● Your objective
For the listing below, give the count of lines containing the string "展了推荐评选相关工作" and nothing else.
[Start of Attachment]
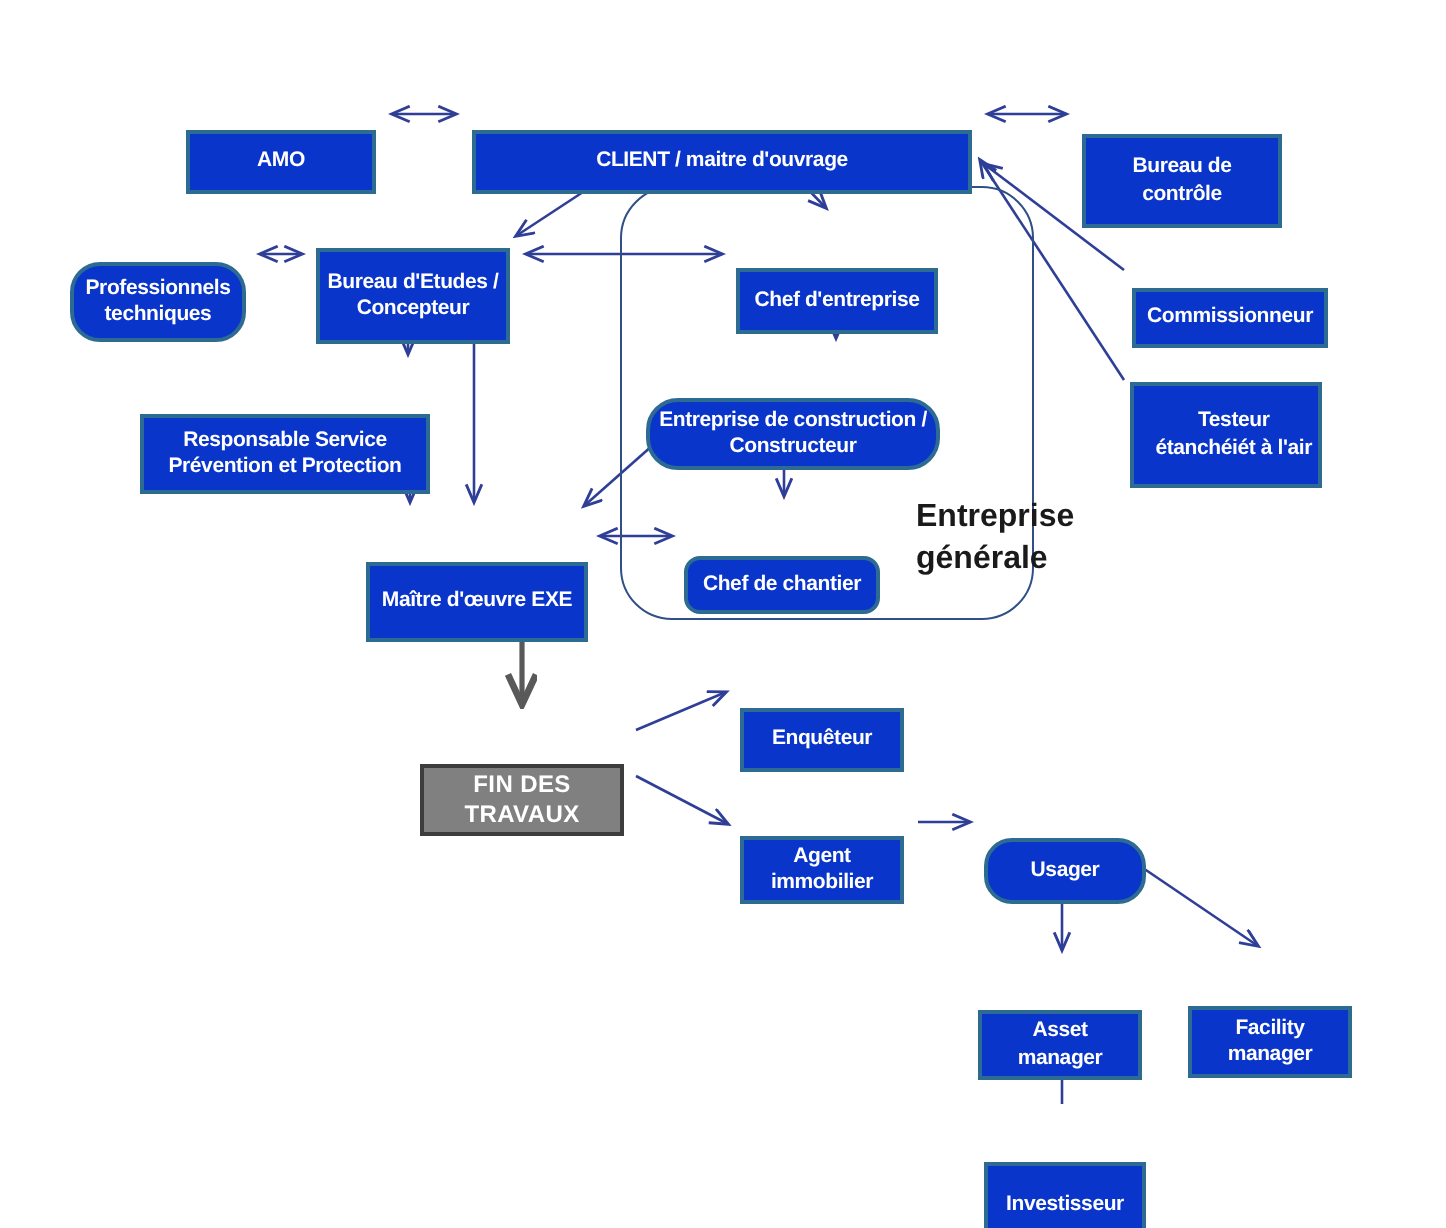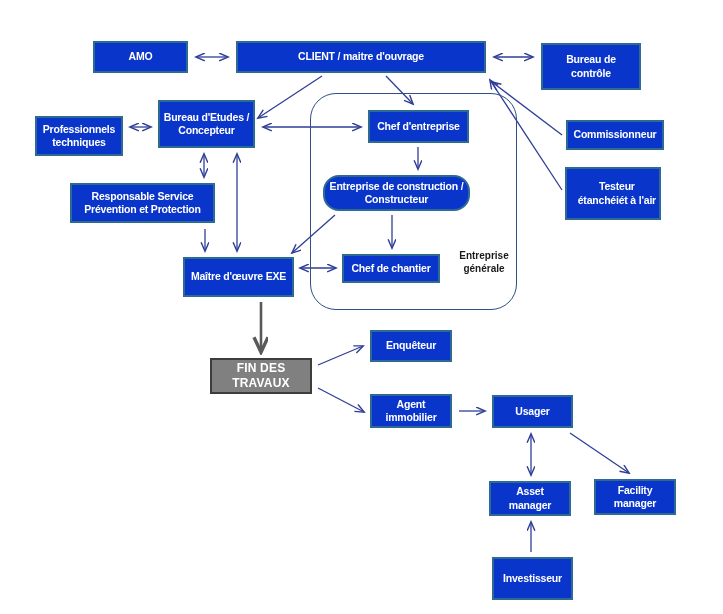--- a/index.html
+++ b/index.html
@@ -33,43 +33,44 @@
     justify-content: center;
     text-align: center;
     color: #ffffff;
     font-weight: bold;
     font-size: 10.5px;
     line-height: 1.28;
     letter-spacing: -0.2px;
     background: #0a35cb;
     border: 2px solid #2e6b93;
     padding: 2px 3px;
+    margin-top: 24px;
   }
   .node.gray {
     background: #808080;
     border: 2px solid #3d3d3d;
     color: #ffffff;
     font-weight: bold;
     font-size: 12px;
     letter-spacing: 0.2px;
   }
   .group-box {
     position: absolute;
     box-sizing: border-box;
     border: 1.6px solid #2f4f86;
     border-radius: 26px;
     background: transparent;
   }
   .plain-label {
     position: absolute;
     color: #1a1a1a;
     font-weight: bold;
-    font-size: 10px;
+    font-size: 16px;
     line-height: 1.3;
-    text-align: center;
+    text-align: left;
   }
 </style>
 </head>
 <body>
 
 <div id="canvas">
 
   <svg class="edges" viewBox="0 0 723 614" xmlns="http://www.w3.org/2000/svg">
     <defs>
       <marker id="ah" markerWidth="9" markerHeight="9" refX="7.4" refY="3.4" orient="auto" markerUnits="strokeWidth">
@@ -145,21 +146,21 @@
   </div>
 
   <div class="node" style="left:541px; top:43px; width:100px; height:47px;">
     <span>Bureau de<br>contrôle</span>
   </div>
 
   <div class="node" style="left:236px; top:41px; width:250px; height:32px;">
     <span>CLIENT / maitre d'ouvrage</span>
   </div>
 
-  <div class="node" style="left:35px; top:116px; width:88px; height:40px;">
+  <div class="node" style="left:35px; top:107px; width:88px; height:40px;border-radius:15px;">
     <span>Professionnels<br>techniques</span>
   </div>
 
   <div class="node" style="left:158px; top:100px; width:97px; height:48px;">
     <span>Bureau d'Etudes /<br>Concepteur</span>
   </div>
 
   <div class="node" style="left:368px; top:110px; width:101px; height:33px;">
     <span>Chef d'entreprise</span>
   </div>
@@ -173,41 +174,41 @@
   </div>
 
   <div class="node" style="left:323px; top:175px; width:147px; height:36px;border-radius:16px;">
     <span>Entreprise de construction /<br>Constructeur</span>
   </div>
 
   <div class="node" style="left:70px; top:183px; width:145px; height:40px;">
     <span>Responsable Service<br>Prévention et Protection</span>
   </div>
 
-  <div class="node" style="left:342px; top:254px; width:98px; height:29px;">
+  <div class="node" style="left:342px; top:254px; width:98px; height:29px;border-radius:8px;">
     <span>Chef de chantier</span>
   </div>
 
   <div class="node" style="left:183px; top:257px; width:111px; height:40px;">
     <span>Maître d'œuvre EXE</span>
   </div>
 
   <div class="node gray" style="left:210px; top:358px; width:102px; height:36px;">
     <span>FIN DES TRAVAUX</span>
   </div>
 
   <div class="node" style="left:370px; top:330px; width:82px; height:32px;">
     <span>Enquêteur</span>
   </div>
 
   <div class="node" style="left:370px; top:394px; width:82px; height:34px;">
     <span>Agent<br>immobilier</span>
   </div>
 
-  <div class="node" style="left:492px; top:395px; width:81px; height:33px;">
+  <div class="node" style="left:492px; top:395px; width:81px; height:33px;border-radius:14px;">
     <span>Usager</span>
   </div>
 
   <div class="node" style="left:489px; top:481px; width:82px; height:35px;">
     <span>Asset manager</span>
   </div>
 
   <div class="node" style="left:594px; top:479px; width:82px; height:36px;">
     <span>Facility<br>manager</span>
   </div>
[End of Attachment]
[Start of Attachment]
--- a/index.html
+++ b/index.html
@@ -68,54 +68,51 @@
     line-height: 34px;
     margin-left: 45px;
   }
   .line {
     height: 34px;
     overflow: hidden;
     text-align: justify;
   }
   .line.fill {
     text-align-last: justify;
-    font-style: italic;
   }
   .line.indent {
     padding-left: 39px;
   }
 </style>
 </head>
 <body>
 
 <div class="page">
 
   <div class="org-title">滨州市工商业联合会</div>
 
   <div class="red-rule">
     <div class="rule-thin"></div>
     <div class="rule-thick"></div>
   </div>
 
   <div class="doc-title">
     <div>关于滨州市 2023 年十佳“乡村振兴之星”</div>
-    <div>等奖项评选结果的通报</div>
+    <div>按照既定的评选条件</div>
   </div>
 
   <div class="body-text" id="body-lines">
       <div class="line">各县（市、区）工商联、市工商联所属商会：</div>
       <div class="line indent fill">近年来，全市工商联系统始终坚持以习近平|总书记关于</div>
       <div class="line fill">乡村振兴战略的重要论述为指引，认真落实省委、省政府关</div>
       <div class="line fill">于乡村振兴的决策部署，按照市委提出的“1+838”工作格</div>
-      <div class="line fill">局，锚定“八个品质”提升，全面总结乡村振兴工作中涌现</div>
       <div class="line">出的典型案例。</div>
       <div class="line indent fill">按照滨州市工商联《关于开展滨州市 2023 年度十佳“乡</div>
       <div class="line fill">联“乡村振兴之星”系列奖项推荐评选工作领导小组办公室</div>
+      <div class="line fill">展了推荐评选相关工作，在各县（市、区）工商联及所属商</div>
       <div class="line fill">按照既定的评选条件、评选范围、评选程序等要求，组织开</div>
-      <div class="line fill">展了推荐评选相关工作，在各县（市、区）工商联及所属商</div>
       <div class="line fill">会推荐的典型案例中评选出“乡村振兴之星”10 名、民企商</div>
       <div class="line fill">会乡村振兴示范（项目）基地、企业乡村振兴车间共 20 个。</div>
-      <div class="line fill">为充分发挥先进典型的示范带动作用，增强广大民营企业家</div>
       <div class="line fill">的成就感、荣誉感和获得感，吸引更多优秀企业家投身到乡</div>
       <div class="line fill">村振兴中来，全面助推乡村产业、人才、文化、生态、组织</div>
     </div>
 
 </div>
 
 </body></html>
[End of Attachment]
● Written response
2